Le désalignement des politiques de sanction entre les États-Unis et l’Union européenne sur les exportations de pétrole russe à destination de l’Inde entraîne des perturbations sur le marché. Selon des sources proches des plans de chargement, les volumes de brut russe expédiés vers l’Inde devraient connaître un recul en octobre, après deux mois de flux soutenus.
Pression tarifaire américaine et incertitudes réglementaires
Les États-Unis, l’Union européenne et les autres membres du Groupe des Sept (G7) ont mis en place un mécanisme de plafonnement des prix pour encadrer les ventes de pétrole russe, autorisant l’accès aux services maritimes occidentaux uniquement pour des transactions en dessous d’un certain seuil. Toutefois, l’administration du président Donald Trump a abandonné ce consensus, exigeant de l’Inde qu’elle cesse ses achats de brut russe. En réponse au refus de New Delhi, Washington a imposé des droits de douane allant jusqu’à 50 % sur les exportations indiennes vers les États-Unis.

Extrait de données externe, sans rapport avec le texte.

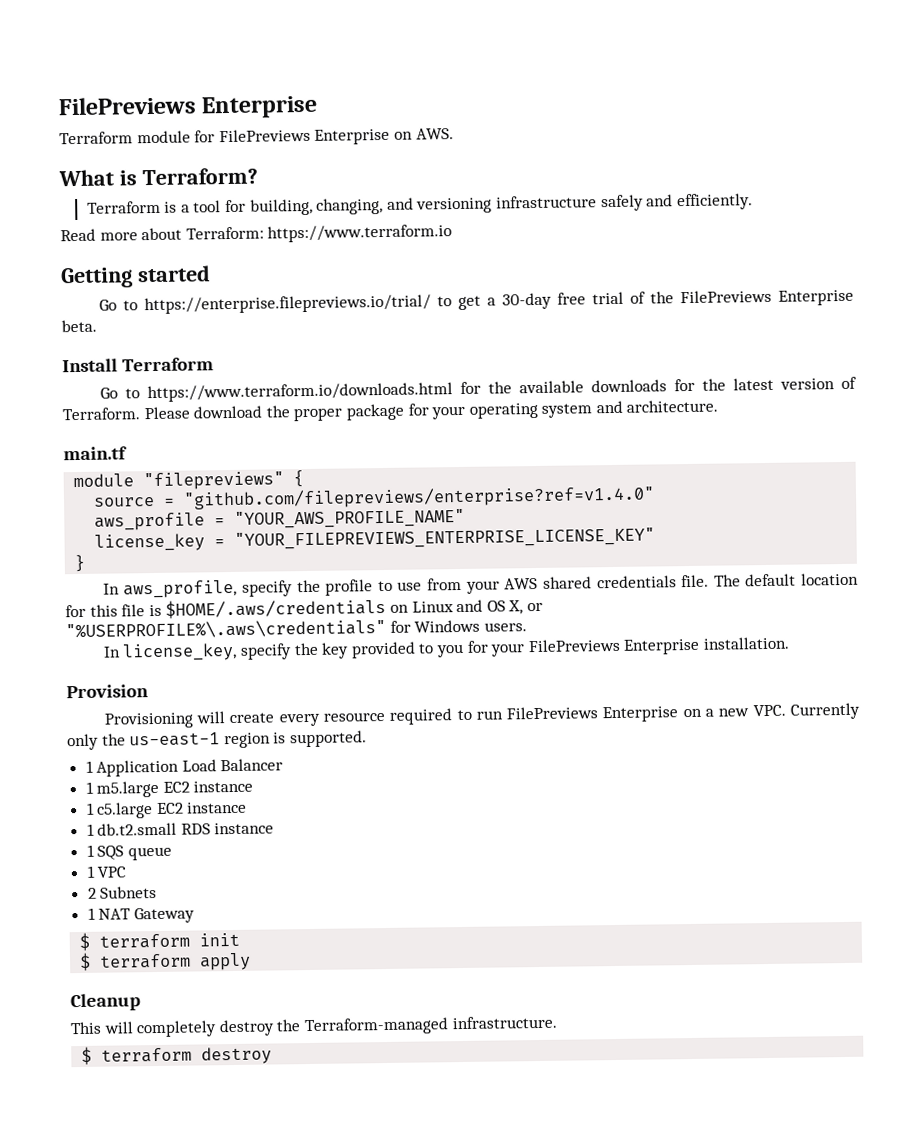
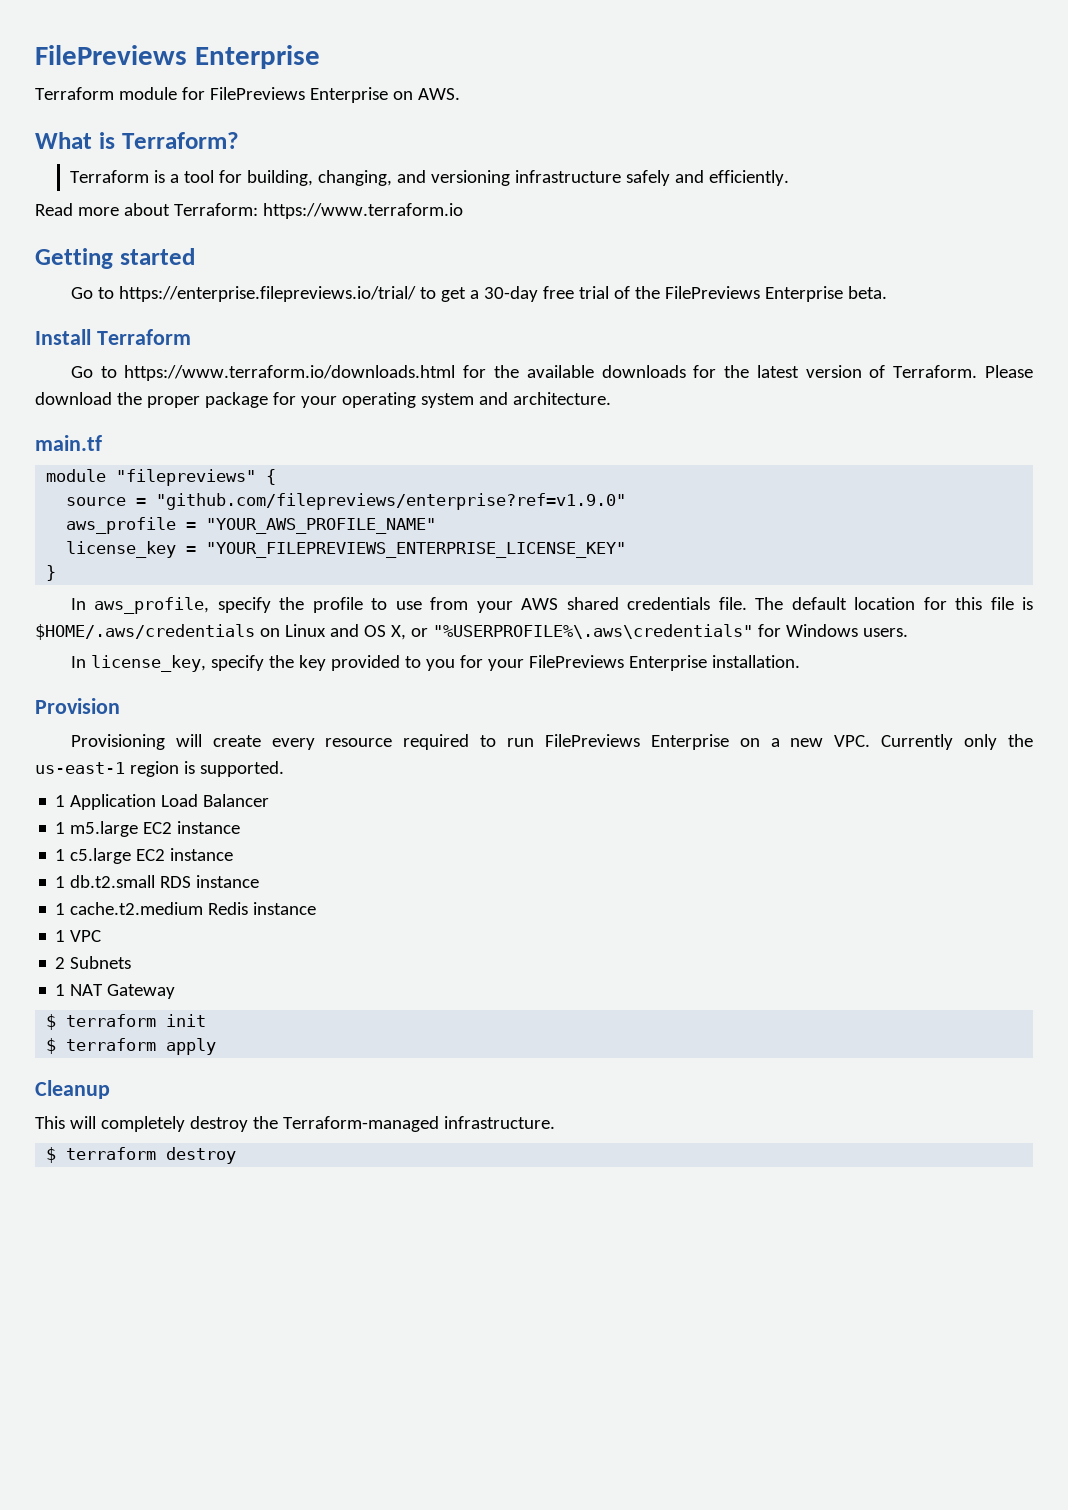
[183,485,656,510] "github.com/filepreviews/enterprise?ref=v1.4.0" -> [156,493,627,510] "github.com/filepreviews/enterprise?ref=v1.9.0"
[97,845,172,861] SQS queue -> [70,902,317,915] cache.t2.medium Redis instance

Ce durcissement place les importateurs indiens dans une position délicate, confrontés à des sanctions divergentes et à une hausse des coûts logistiques. Alors que la stratégie européenne vise à maintenir les flux à prix réduit, l’approche américaine privilégie une pression maximale pour limiter les revenus pétroliers russes.

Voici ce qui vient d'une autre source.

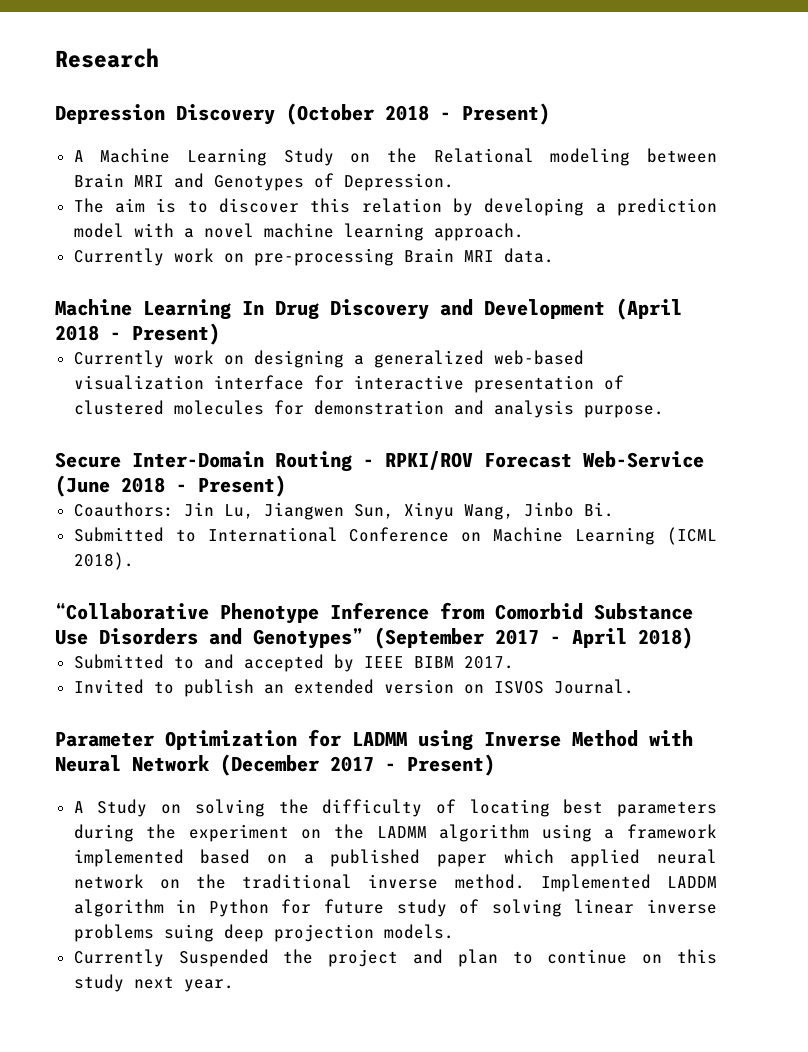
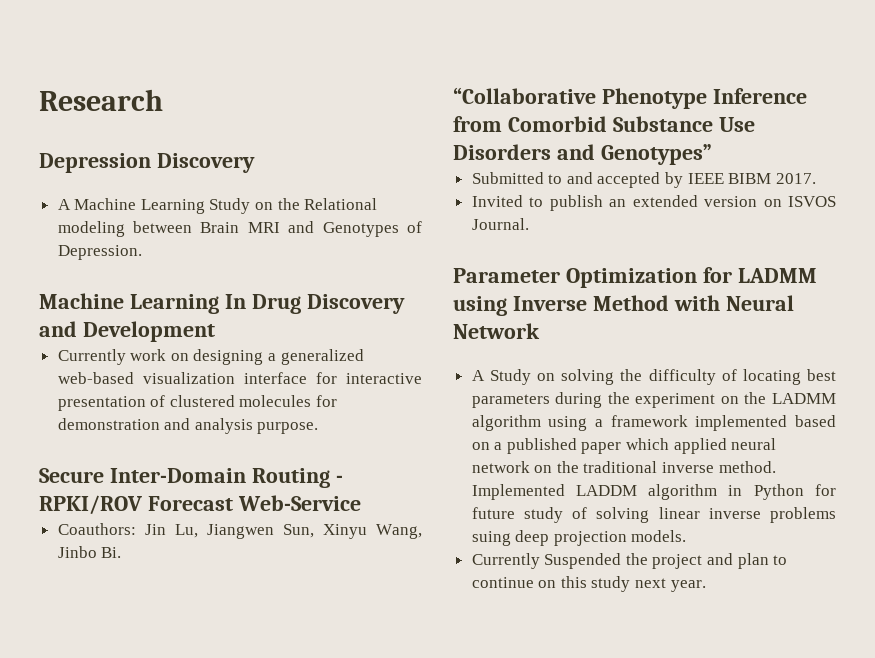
[286,103,550,125] (October 2018 - Present) -> (255, 163) none
[73,198,717,216] [73,223,524,241] [73,248,554,266] // The aim is to discover this relation by developing a prediction model with a novel machine learning approach. // Currently work on pre-processing Brain MRI data. -> (142, 252) none
[616,298,682,320] [55,323,220,345] (April 2018 - Present) -> (215, 331) none
[55,475,286,497] (June 2018 - Present) -> (361, 503) none
[73,527,717,545] [73,552,134,570] // Submitted to International Conference on Machine Learning (ICML 2018). -> (122, 552) none
[374,627,693,649] (September 2017 - April 2018) -> (712, 154) none
[220,754,495,776] (December 2017 - Present) -> (540, 331) none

Rabais exigés, volumes redirigés
Face à l’augmentation des risques, les raffineurs indiens demandent désormais des rabais plus importants pour compenser le durcissement réglementaire. Quatre négociants impliqués dans les ventes ont indiqué que les acheteurs indiens réclament un écart d’environ 10 $ par baril par rapport au Brent pour rester en conformité avec les plafonds autorisés. En septembre, ces remises n’étaient que de 2 à 3 $ par baril.
Certains vendeurs russes jugent ces exigences excessives et envisagent de détourner leurs cargaisons vers la Chine, selon deux sources commerciales. Cette redirection devrait entraîner une baisse modérée des expéditions vers l’Inde.

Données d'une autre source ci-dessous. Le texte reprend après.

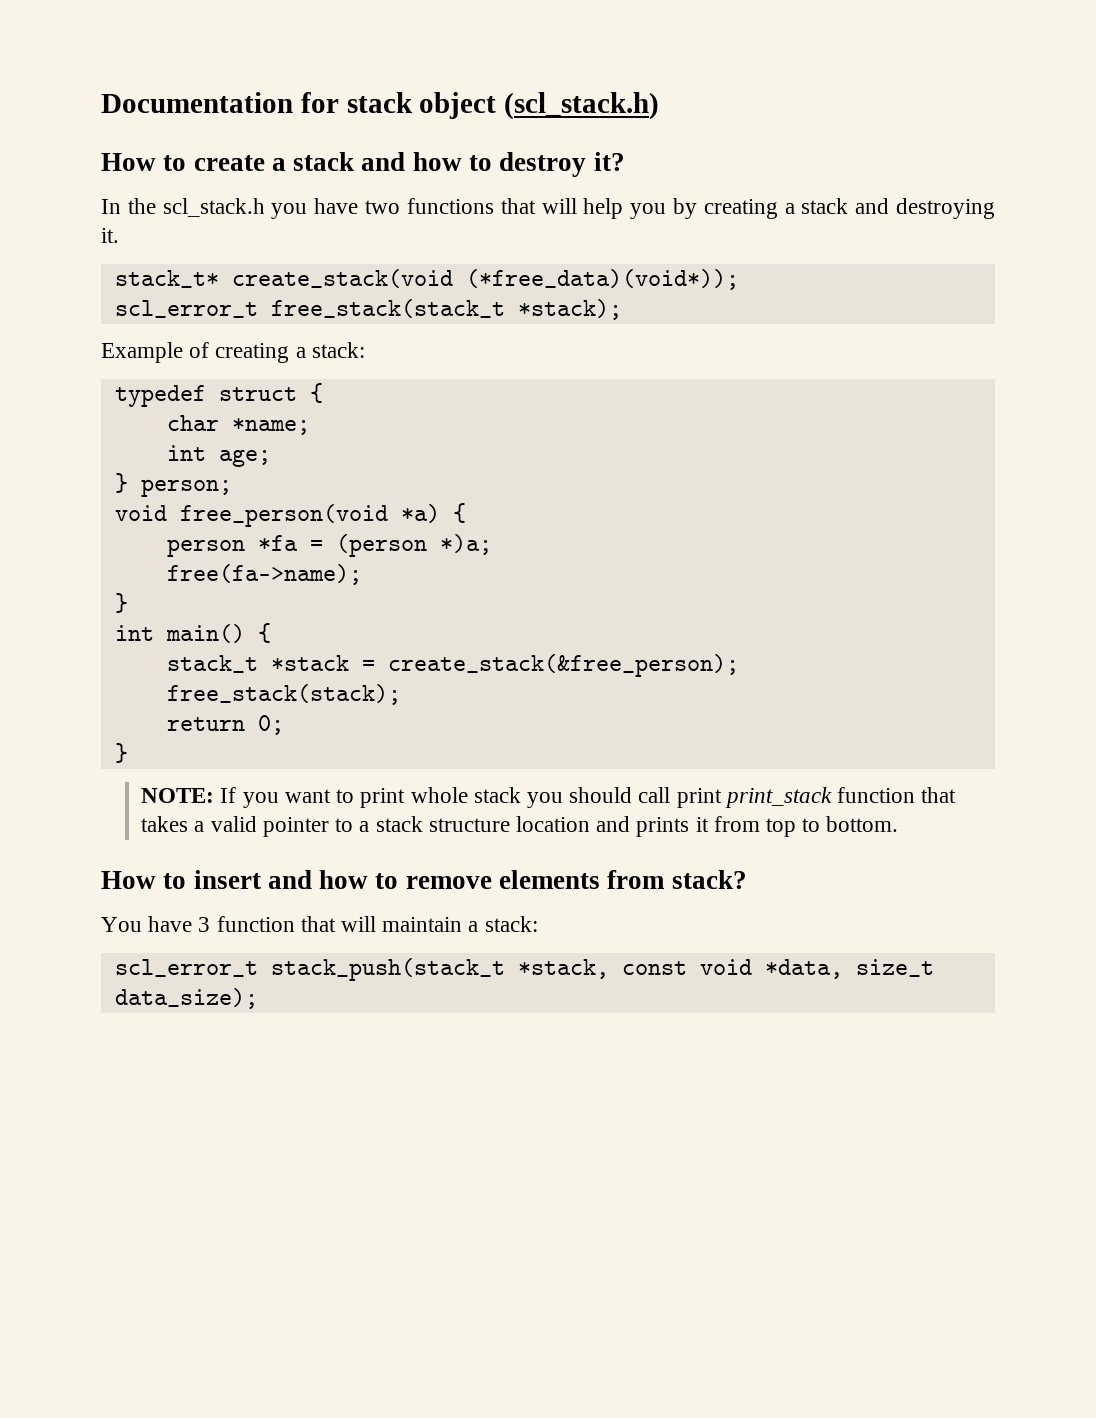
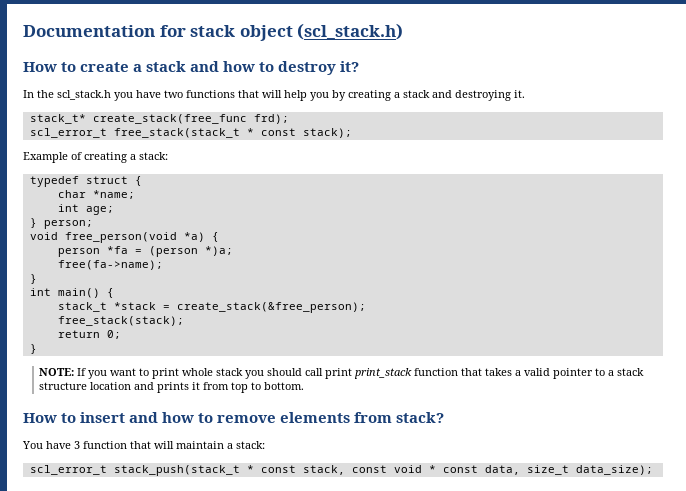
[231,269,739,290] create_stack(void (*free_data)(void*)); -> [92,114,289,124] create_stack(free_func frd);
[517,299,622,320] *stack); -> [246,128,352,138] * const stack);
[517,959,843,979] *stack, const void *data, -> [246,465,520,475] * const stack, const void * const data,

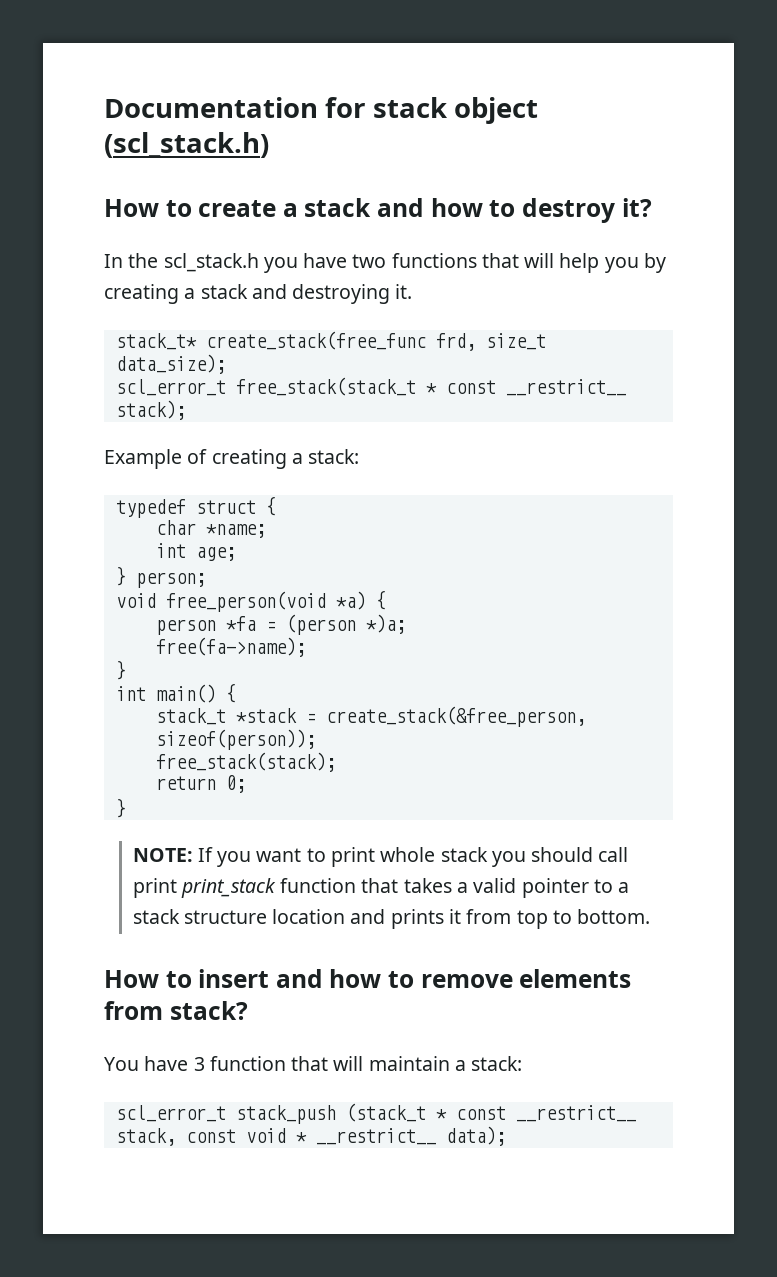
[253,114,289,124] frd); -> [435,333,546,351] [115,354,226,374] frd, size_t data_size);
(296, 132) none -> [505,379,626,396] __restrict__
[176,302,366,313] create_stack(&free_person); -> [325,706,586,727] [155,729,316,750] create_stack(&free_person, sizeof(person));
[113,465,296,476] stack_push(stack_t * const -> [235,1103,636,1124] stack_push (stack_t * const __restrict__
[442,465,653,475] const data, size_t data_size); -> [315,1126,506,1146] __restrict__ data);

Limite du plafonnement et désengagement occidental
Les livraisons prévues de pétrole russe vers l’Inde devraient s’établir autour de 1,4 million de barils par jour en octobre, contre 1,6 million en septembre. Ce recul intervient alors que l’Union européenne a abaissé le plafond autorisé à 47,60 $ par baril depuis octobre. Ce nouveau seuil conditionne l’accès aux services de transport et d’assurance occidentaux. Les États-Unis n’ont pas soutenu cette révision, accentuant le clivage réglementaire entre les alliés.
Les acteurs du marché estiment que le brut russe sera vendu au-dessus du plafond dans la majorité des cas, même en tenant compte des rabais. Le porte-parole de la Commission européenne a indiqué que l’objectif restait d’unifier la position des membres du G7 autour de ce nouveau seuil, alors que les transporteurs européens continuent de jouer un rôle central dans les expéditions.
Contournement du plafonnement et faiblesse du contrôle
En réponse à l’intensification des contraintes réglementaires, les exportateurs russes s’appuient de plus en plus sur une flotte de navires dite « fantôme », opérant en dehors du champ de supervision des services occidentaux. Cette flotte, assurée par des entités russes, permet de poursuivre les exportations sans se soumettre aux conditions du plafonnement.
Selon des sources du secteur et des analystes, la majorité du brut russe est vendue au-dessus des seuils réglementaires depuis 2022, notamment grâce à l’usage de navires indépendants ou de documents falsifiés. L’absence de contrôle rigoureux sur le respect des plafonds pousse certains opérateurs à ignorer les règles, estimant que le risque de sanction reste limité.